Pöbeleien, Lügen, Morddrohungen – der Ton in Internet-Journalen ist rau. Blogger diskutieren über einen Verhaltenskodex.

Spiegel Special, 3/2007

Seine erste Morddrohung las Sascha Lobo im Februar – und mit ihm das gesamte Publikum seines Weblogs: "Wenn ich einen von euch zu Gesicht bekomme, werden wir Blutpolka tanzen. Step by Step", schrieb jemand unter dem Pseudonym Patrick auf Lobos Internet-Seite. Der 32-jährige Berliner antwortete zwölf Minuten später: "Oh, eine Gewaltandrohung. Die zeugt natürlich von solidem Stand mit beiden Beinen in der Realität." Deutschlands, da ist man einen rauen Ton gewöhnt. Zum Beispiel: "Mittestricher", "Werbehure", "Strichjunge" – so haben andere Blogger Lobo genannt, als er mit Kollegen den ersten deutschen Blog-Werbevermarkter Adical gründete.

Pöbeleien, Drohungen, Unflätigkeiten – Einzelfälle in Weblogs, aber Einzelfälle, die täglich vorkommen. Der Leipziger Kommunikationsforscher Ansgar Zerfaß hält das für die traurigen Begleiterscheinungen eines ganz normalen Lernprozesses: "Man befreit sich von den sozialen Regeln anderer Kommunikationsformen, ohne dass sich schon neue etabliert haben."

Aber so leicht wie Sascha Lobo schütteln nur wenige Blogger Verwünschungen und Beleidigungen ab. Ein Fall aus den Vereinigten Staaten hat in diesem Frühjahr die Blogosphäre aufgerüttelt. Ende Februar schrieb ein anonymer Kommentator in das Weblog der US-Programmiererin Kathy Sierra: "Verpiss dich, du langweilige Schlampe. Ich hoffe, jemand schneidet dir den Hals auf." Es folgten Vergewaltigungsphantasien, Morddrohungen, Folterszenarien. Sierra gab ihr Blog auf, hält keine Vorträge mehr. Sie sagt: "Was ich erlebt habe, ist nicht so ungewöhnlich, wie viele denken."

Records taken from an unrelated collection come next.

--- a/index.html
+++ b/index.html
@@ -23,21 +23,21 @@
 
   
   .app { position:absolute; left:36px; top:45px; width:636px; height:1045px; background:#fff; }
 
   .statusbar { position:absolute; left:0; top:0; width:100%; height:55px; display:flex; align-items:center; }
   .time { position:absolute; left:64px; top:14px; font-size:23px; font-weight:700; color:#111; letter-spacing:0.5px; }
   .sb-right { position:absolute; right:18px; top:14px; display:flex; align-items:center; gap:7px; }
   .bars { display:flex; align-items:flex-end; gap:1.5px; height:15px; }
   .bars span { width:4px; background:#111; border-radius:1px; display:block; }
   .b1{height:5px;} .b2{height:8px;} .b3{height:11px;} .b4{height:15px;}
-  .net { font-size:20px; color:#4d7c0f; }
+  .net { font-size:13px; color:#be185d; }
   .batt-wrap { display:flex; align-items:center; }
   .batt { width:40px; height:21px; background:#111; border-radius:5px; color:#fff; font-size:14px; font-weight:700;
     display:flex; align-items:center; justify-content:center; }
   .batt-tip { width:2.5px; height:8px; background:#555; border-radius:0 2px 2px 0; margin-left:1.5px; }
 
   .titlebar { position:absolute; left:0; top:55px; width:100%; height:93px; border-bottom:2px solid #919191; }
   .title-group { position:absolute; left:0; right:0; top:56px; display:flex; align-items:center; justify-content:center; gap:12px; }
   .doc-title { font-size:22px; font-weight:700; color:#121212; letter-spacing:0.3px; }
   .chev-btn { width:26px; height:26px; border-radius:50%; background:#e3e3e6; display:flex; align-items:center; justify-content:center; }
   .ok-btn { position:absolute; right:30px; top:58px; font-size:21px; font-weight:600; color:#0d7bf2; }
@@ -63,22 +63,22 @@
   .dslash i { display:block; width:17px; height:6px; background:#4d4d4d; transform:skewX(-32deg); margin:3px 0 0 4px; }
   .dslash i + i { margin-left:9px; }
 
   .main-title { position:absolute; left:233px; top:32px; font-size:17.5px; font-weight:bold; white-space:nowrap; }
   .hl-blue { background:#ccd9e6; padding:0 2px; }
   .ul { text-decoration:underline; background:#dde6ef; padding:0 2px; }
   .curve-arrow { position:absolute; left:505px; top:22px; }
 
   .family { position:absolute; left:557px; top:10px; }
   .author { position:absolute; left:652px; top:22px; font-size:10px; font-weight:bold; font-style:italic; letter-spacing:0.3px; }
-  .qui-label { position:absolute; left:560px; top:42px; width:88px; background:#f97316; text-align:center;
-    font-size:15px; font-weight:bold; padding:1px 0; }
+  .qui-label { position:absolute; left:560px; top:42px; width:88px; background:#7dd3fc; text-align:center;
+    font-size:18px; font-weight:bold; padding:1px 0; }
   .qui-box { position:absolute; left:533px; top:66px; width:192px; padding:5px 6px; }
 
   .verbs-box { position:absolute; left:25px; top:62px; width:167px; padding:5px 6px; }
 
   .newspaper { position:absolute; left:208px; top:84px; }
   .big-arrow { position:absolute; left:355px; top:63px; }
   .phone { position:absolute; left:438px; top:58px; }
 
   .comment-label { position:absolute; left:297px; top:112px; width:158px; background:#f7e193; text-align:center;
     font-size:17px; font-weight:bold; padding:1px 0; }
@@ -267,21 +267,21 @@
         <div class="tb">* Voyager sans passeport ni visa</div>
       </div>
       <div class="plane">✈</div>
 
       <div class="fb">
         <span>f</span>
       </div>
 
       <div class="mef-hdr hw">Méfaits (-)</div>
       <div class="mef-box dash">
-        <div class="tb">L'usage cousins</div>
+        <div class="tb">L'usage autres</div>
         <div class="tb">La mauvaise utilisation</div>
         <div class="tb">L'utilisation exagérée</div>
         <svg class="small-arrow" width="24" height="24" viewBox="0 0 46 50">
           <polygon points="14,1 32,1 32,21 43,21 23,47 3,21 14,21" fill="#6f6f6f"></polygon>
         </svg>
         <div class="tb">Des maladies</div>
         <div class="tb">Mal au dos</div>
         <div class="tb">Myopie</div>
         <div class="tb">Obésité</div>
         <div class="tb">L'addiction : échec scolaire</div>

Schockiert von diesen Drohungen, forderte Web-Guru Tim O’Reilly einen Verhaltenskodex für Blogger. Sie sollten, meint O’Reilly, "nichtakzeptable" Beiträge zensieren, das Urheberrecht respektieren, anonyme Kommentare prinzipiell verbieten. Sofort brach eine heftige Debatte los. Prominente Blogger kritisierten O’Reillys Vorschläge: Robert Scoble erklärte, der "soziale Druck" zur Anpassung "beunruhige" ihn, IT-Blogger Michael Arrington schrieb, er werde "einen Mob nicht entscheiden lassen, welche Inhalte inakzeptabel sind".

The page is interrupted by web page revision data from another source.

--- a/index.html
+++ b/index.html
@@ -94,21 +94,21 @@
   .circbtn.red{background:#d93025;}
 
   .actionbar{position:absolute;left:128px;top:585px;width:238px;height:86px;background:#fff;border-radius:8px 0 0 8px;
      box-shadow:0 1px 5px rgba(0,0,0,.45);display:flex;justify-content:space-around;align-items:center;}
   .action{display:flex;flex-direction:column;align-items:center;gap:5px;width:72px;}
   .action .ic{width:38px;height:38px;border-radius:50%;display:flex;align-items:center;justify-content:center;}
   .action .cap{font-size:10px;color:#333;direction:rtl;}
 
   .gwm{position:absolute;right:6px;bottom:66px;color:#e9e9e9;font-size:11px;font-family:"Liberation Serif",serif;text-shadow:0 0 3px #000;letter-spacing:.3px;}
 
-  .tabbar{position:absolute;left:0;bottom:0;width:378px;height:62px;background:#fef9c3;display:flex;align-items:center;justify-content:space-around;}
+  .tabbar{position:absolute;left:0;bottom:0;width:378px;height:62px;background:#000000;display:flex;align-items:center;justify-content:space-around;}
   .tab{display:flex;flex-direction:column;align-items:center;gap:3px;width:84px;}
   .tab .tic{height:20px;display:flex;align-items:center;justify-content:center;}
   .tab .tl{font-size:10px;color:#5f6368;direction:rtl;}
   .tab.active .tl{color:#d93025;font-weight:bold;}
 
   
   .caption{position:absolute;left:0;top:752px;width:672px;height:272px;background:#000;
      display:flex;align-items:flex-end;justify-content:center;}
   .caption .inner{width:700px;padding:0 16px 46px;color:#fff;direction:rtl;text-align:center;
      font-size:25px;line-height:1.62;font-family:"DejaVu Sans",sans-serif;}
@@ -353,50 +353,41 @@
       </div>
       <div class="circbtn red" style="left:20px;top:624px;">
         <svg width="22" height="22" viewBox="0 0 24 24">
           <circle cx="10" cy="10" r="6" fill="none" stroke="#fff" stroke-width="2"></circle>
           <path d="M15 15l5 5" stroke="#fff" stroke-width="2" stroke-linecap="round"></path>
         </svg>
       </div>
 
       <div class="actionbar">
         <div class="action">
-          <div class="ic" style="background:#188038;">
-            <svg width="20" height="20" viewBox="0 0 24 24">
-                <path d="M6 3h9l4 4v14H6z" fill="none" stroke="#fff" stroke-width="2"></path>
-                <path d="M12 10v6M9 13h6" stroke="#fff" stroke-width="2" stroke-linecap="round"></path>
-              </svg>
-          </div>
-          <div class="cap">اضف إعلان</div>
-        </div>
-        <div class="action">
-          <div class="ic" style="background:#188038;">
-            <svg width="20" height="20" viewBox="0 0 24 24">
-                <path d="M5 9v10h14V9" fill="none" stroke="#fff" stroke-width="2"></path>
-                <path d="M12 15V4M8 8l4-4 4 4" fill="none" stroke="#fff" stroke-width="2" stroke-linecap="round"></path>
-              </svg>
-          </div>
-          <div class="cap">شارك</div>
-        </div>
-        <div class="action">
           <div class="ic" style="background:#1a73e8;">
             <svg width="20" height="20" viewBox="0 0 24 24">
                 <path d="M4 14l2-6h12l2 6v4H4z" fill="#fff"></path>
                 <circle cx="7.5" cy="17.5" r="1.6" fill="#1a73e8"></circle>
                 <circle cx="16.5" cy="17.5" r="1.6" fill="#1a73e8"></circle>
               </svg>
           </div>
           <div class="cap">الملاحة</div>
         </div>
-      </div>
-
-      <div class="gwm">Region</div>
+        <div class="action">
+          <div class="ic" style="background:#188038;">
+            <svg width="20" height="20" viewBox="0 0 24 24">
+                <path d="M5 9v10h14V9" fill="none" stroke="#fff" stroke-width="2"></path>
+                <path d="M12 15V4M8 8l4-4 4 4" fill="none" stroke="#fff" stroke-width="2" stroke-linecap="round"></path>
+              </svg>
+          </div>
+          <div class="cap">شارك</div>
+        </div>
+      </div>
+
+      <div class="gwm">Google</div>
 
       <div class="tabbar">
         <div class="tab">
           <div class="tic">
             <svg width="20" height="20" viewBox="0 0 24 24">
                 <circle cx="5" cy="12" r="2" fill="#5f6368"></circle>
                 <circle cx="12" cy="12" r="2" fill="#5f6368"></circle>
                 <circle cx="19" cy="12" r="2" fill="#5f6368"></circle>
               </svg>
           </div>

Die Diskussion über Professionalisierung und Selbstregulierung griffen deutsche Blogger im April auf der Berliner Blogger-Konferenz "re:publica" auf. Die meisten waren skeptisch. Selbstbeschränkung? Sascha Lobo formulierte für viele: "Vor die Wahl gestellt, würde ich mich lieber in Blogs wüst beschimpfen lassen, als dass ein Kodex ein eventuell wichtiges Posting verhindert."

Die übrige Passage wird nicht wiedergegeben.